ながひさありか
2023-11-27 22:40:15
1751文字
Public FF16-JC
 

そっちが先にいったのに4


 まずそうに手のひらに吐き出した兄さんから逃げ出し、リビングからティッシュ箱を引っ掴んで投げる。
「いきなりどういうつもり?」
 怒った僕に不思議そうな顔をしながら汚れた手と口許を拭う兄さんを見下ろし、酔うと意外と面倒臭い人だったのか、と新たな発見に驚いていた。それはそれとして、酒に強いはずの兄さんが、こんな風に酔うまで飲むような関係の相手がいることには複雑な感情を抱いていた。もしかすると同僚かただの友人か、あるいは職場の上司の可能性もなくはないけれど、これこそ多分僕の願望だろう。
「飲みすぎだよ」
 呆れてため息をつきながらリビングへ戻り、冷蔵庫から冷えたミネラルウォーターを取り出す。廊下で濡れた後頭部を壁につけたままぼんやりしている兄さんに「ほら」とぶっきらぼうな声を出して渡す。キャップを開けて無言で飲むのを確認してからドライヤーを引っ張り出し、自力で乾かす気が微塵もなさそうな兄さんの髪に熱風を当てる。
 時々、兄さんが手入れを怠ってそのまま自然乾燥に任せようとするのを嫌がって僕が乾かしていたから、勝手はわかっているし、兄さんも特に反応を返さない。それはそれで、意識されていないってことか、とも思うので、複雑だ。
 この間までの僕であれば、兄さんの髪に触れるのは少なからず緊張する瞬間だったけれど、いい意味で幻想が壊れたのか、そこまででもなくなっていた。
「もういいのか?」
………………
 何が、とは聞かなかった。兄さんが何を聞いているのかはわかっていたし、僕はそれに対する答えを迷っていた。
 あのまま流されて二度目のセックスをしてしまっても多分よかったんだろうけど、そもそも兄さんがどういうつもりなのかわからないし、お酒の勢いでしてしまうのも気に入らない。
「それ、僕が誰で、ここがどこなのかわかって言ってるんだよね?」
 酔ってたから相手を間違えた、なんて後で言われでもしたら最悪だ。
 僕の問いかけに、大人しく髪を乾かされている兄さんが不思議そうに首を傾げる。
「どこって、自宅だろう。……俺がお前を見間違えると思うか?」
 心外だ、とでも言いたそうに眉を寄せる兄さんに、僕もむっとしてしまう。髪に指を通しながら乾いたことを確かめて、スイッチを切る。
「お前がしたそうな顔をしていたから、」
「してない」
…………………
 兄さんの言葉尻を捉えてぴしゃりと言い放つと、なんとなく気まずい沈黙が落ちる。
 もしかすると本当に兄さんの言うとおり、僕はして欲しそうな顔をしていたのかもしれなかったが、そうかも、と素直には言いたくなかった。
「遊ぶのは構わないけど——
 苛々と感情が逆立ったまま口にして、いや、と慌てて口を閉ざした。
 続きをなんとか飲み込むと、はぁ、と溜息を吐く。
「『構わない』が?」
……なんでもない。『分別のある大人』の兄さんに言うことじゃない」
 遊ぶのは構わないけど、したりないからって僕を使うおうとしないで。
 最後まで口にしなかったのは、もしそれが事実なら、兄さんが好色であることにショックを受けて言った僕の方が傷つくのがわかっていたからだ。真実でなければ兄さんが傷つくのもわかっているし、喧嘩になってしまうかもしれない。
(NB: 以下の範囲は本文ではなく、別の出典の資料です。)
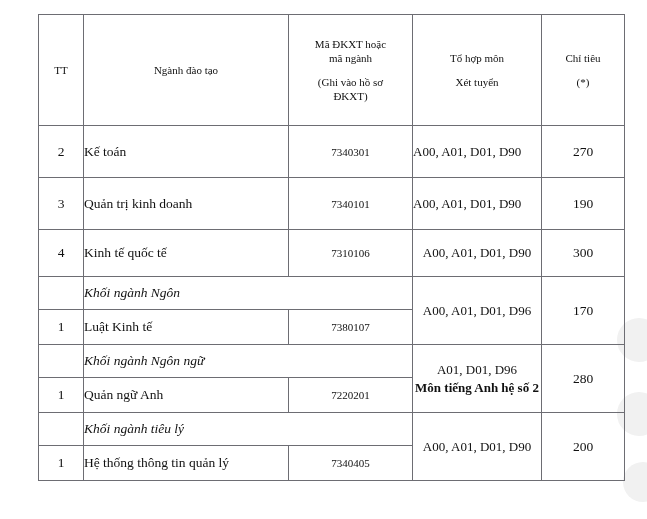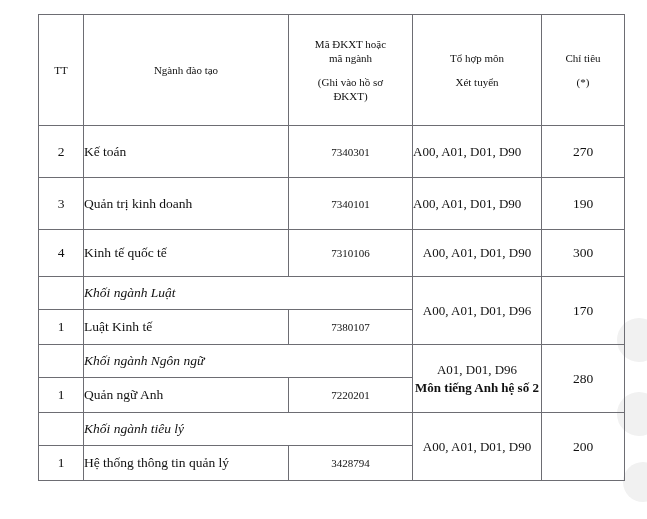--- a/index.html
+++ b/index.html
@@ -199,7 +199,7 @@
 
       <tr class="r-group">
         <td></td>
-        <td class="group" colspan="2">Khối ngành Luật</td>
+        <td class="group" colspan="2">Khối ngành Ngôn</td>
         <td class="combo center" rowspan="2">A00, A01, D01, D96</td>
         <td class="quota" rowspan="2">170</td>
       </tr>

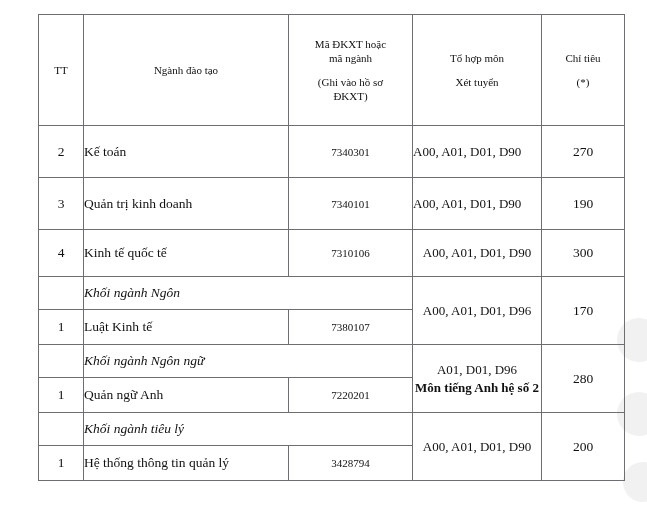--- a/index.html
+++ b/index.html
@@ -233,7 +233,7 @@
       <tr class="r-sub">
         <td class="tt-mid">1</td>
         <td class="name-mid">Hệ thống thông tin quản lý</td>
-        <td class="code">3428794</td>
+        <td class="code">7340405</td>
       </tr>
 
     </tbody>

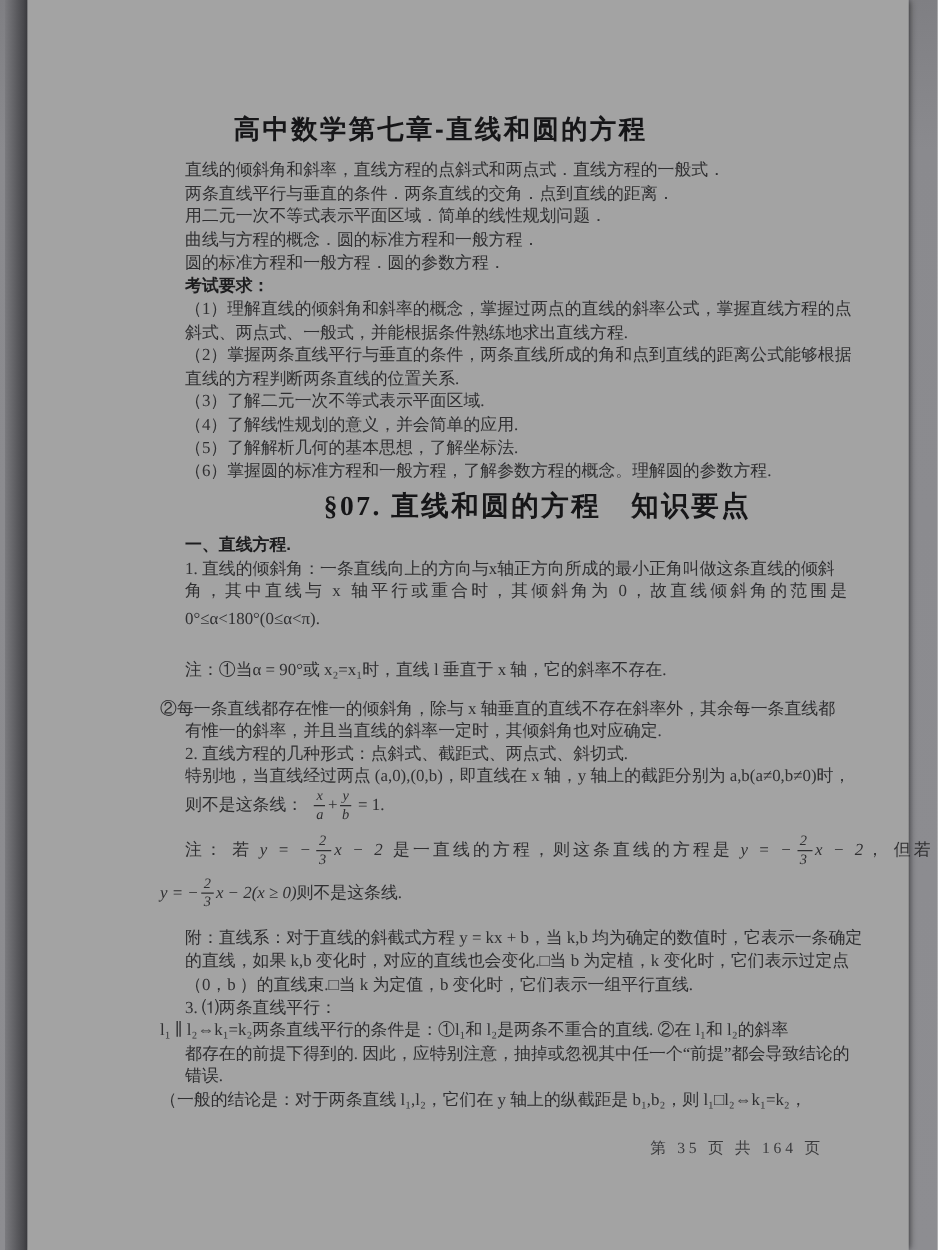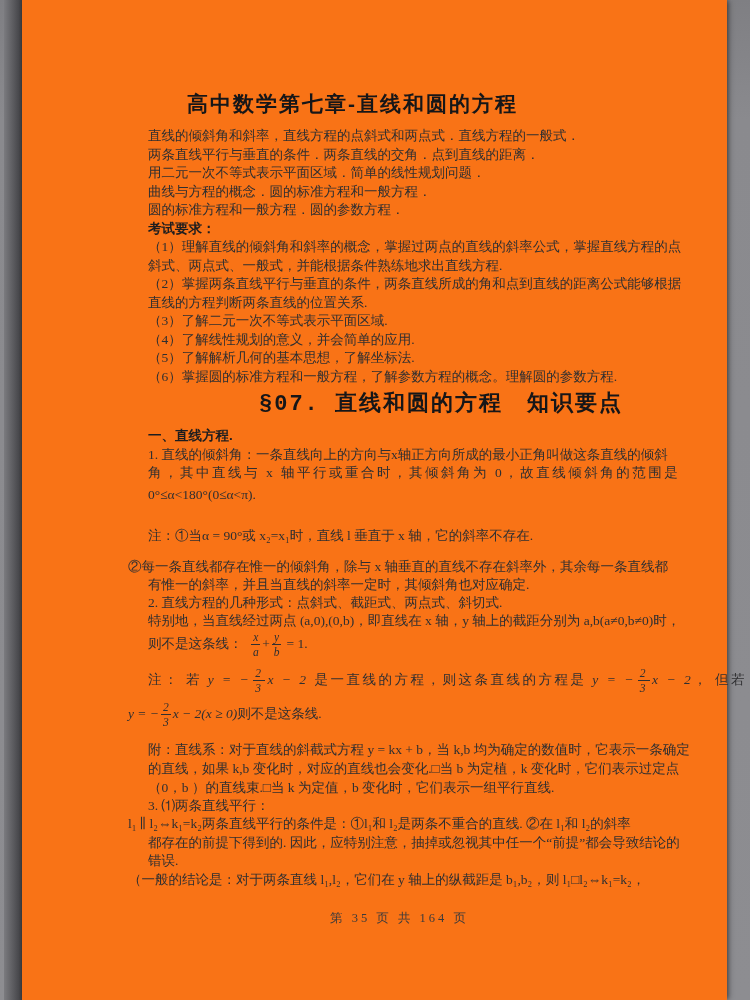--- a/index.html
+++ b/index.html
@@ -16,7 +16,7 @@
   }
   .page {
     position:absolute; left:22px; top:0; width:705px; height:1000px;
-    background:#f97316;
+    background:#a3a3a3;
     box-shadow:3px 0 5px -1px rgba(25,25,28,.55), 0 -1px 3px rgba(25,25,28,.25);
   }
   .content { padding:92px 80px 0 106px; font-size:13.5px; line-height:18.5px; }

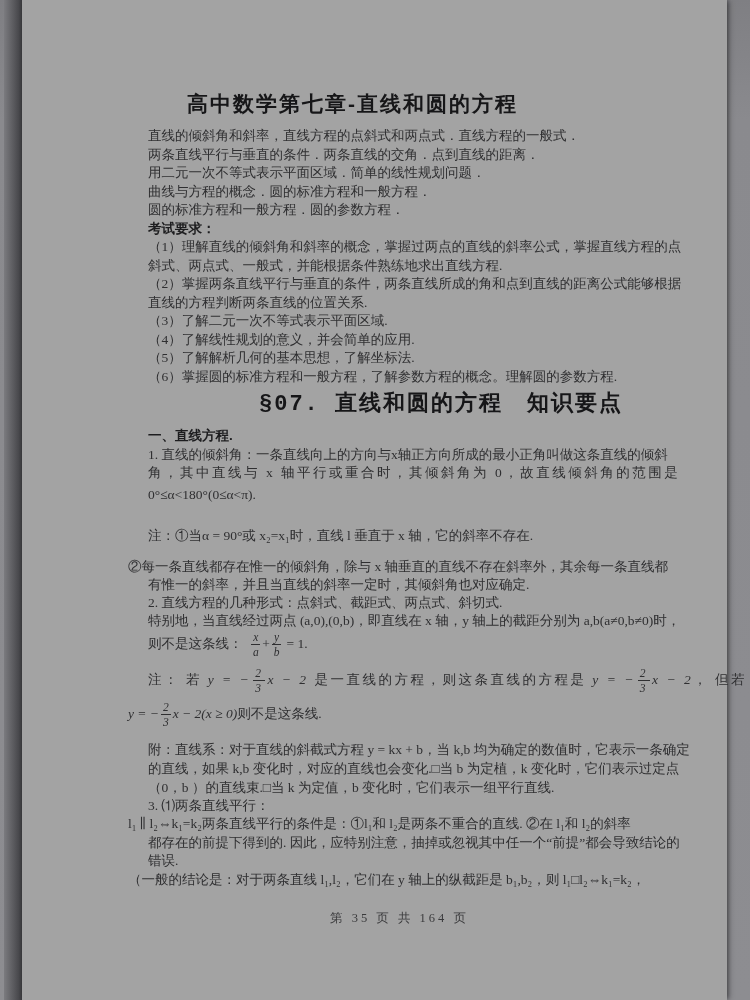--- a/index.html
+++ b/index.html
@@ -32,7 +32,7 @@
     color:#161618; margin:0 0 11px 59px; white-space:nowrap;
   }
   .sec {
-    font-family:Liberation Mono, monospace;
+    font-family:Liberation Serif, serif;
     font-size:22px; line-height:26px; font-weight:bold; letter-spacing:2px;
     color:#161618; margin:6px 0 0 131px; white-space:nowrap;
   }

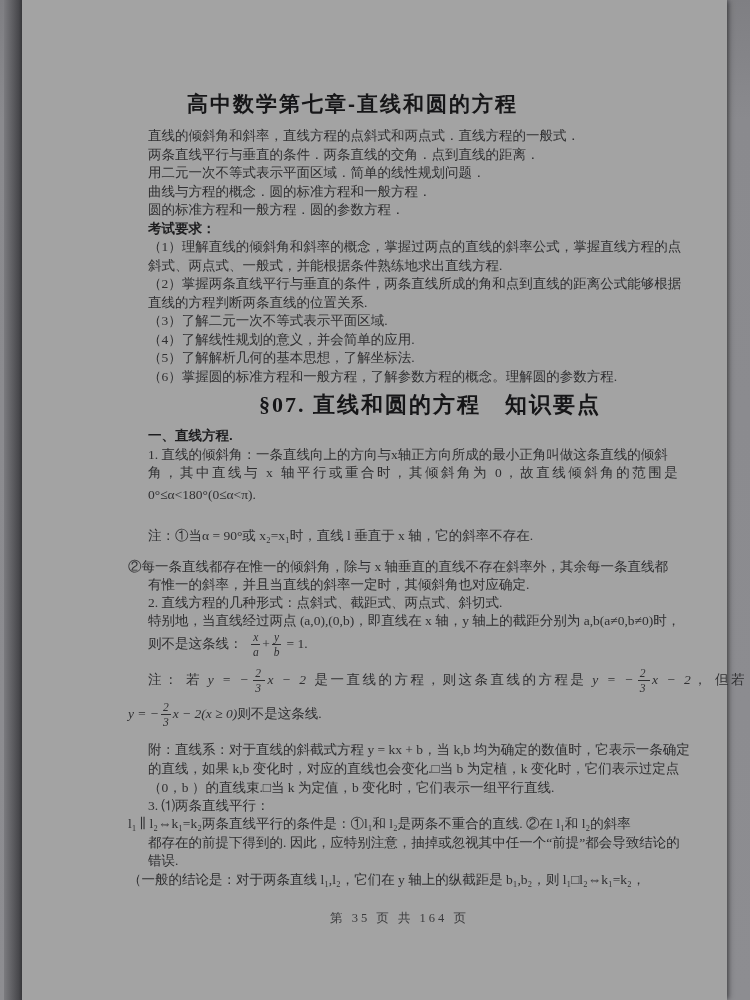--- a/index.html
+++ b/index.html
@@ -57,7 +57,7 @@
   .frac .den { display:block; padding-top:1px; }
   .frac.it { font-style:italic; }
   .footer {
-    margin-top:20px; text-align:center; font-size:12.5px;
+    margin-top:20px; text-align:right; font-size:12.5px;
     letter-spacing:3px; color:#3a3a3c; transform:translateX(12px);
   }
 </style>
 別に兄さんと喧嘩をしたいわけでも険悪になりたいわけでもないし、ましてや傷つけたいわけでもない。
「兄さんは……、」
 床に落ちていたタオルを拾って、ドライヤーを片付けるついでに洗濯カゴの中に放り込む。そうする内に、尋ねようと思っていたことは、やはり聞くべきではないだろう、と自分の中で結論が出る。
「なんでもない。僕も二度寝するから、おやすみ」
 兄さんを廊下に置いて、先に部屋へと戻る。どうせ隣のベッドに兄さんが入ってくるんだから、諦めてベッドにまで押し込めばいいのに、今はそうしたくない気分だった。
 ベッドに入って布団を被ると、はぁ〜、と盛大なため息が出る。兄さんがドアを開ける気配はまだない。もしかするとソファで眠ってしまうかもしれないと脳裏にそんな可能性が浮かんだが、あえて考えないことにした。
『もしかして兄さんって、僕のことが好きなの?』
 お酒で酔った人に、そんな博打は打ちたくなかった。